**REQUIRED ACTION**
One line at a time, check the entries below for the word "attacks", and copy each line that has it.

(Version difference data)
%%

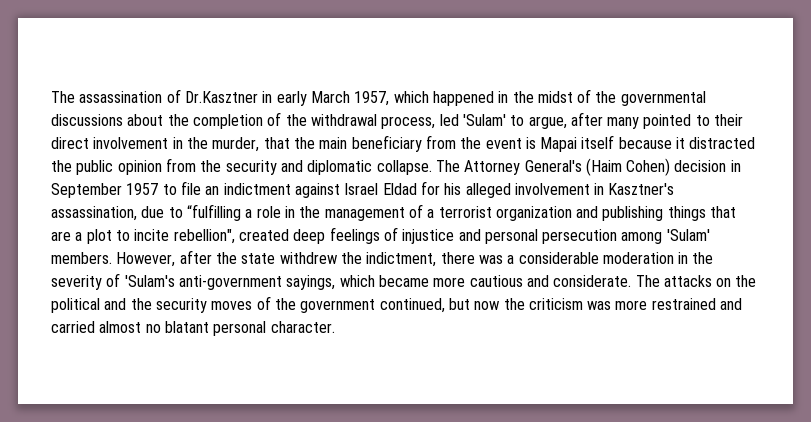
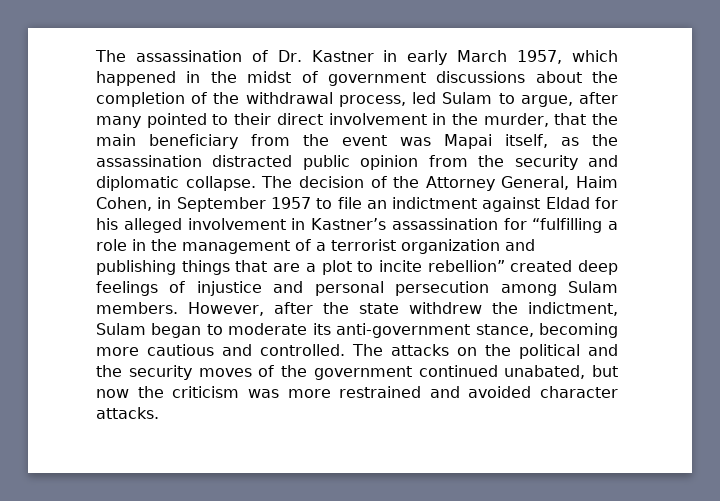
- The assassination of Dr.Kasztner in early March 1957, which happened in the midst of the governmental discussions about the completion of the withdrawal process, led 'Sulam' to argue, after many pointed to their direct involvement in the murder, that the main beneficiary from the event is Mapai itself because it distracted the public opinion from the security and diplomatic collapse.
+ The assassination of Dr. Kastner in early March 1957, which happened in the midst of government discussions about the completion of the withdrawal process, led Sulam to argue, after many pointed to their direct involvement in the murder, that the main beneficiary from the event was Mapai itself, as the assassination distracted public opinion from the security and diplomatic collapse.
- The Attorney General's (Haim Cohen) decision in September 1957 to file an indictment against Israel Eldad for his alleged involvement in Kasztner's assassination, due to “fulfilling a role in the management of a terrorist organization and publishing things that are a plot to incite rebellion", created deep feelings of injustice and personal persecution among 'Sulam' members.
+ The decision of the Attorney General, Haim Cohen, in September 1957 to file an indictment against Eldad for his alleged involvement in Kastner’s assassination for “fulfilling a role in the management of a terrorist organization and publishing things that are a plot to incite rebellion” created deep feelings of injustice and personal persecution among Sulam members.
- However, after the state withdrew the indictment, there was a considerable moderation in the severity of 'Sulam's anti-government sayings, which became more cautious and considerate.
+ However, after the state withdrew the indictment, Sulam began to moderate its anti-government stance, becoming more cautious and controlled.
- The attacks on the political and the security moves of the government continued, but now the criticism was more restrained and carried almost no blatant personal character.
+ The attacks on the political and the security moves of the government continued unabated, but now the criticism was more restrained and avoided character attacks.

%%

**EXERCISE SOLUTION**
- The attacks on the political and the security moves of the government continued, but now the criticism was more restrained and carried almost no blatant personal character.
+ The attacks on the political and the security moves of the government continued unabated, but now the criticism was more restrained and avoided character attacks.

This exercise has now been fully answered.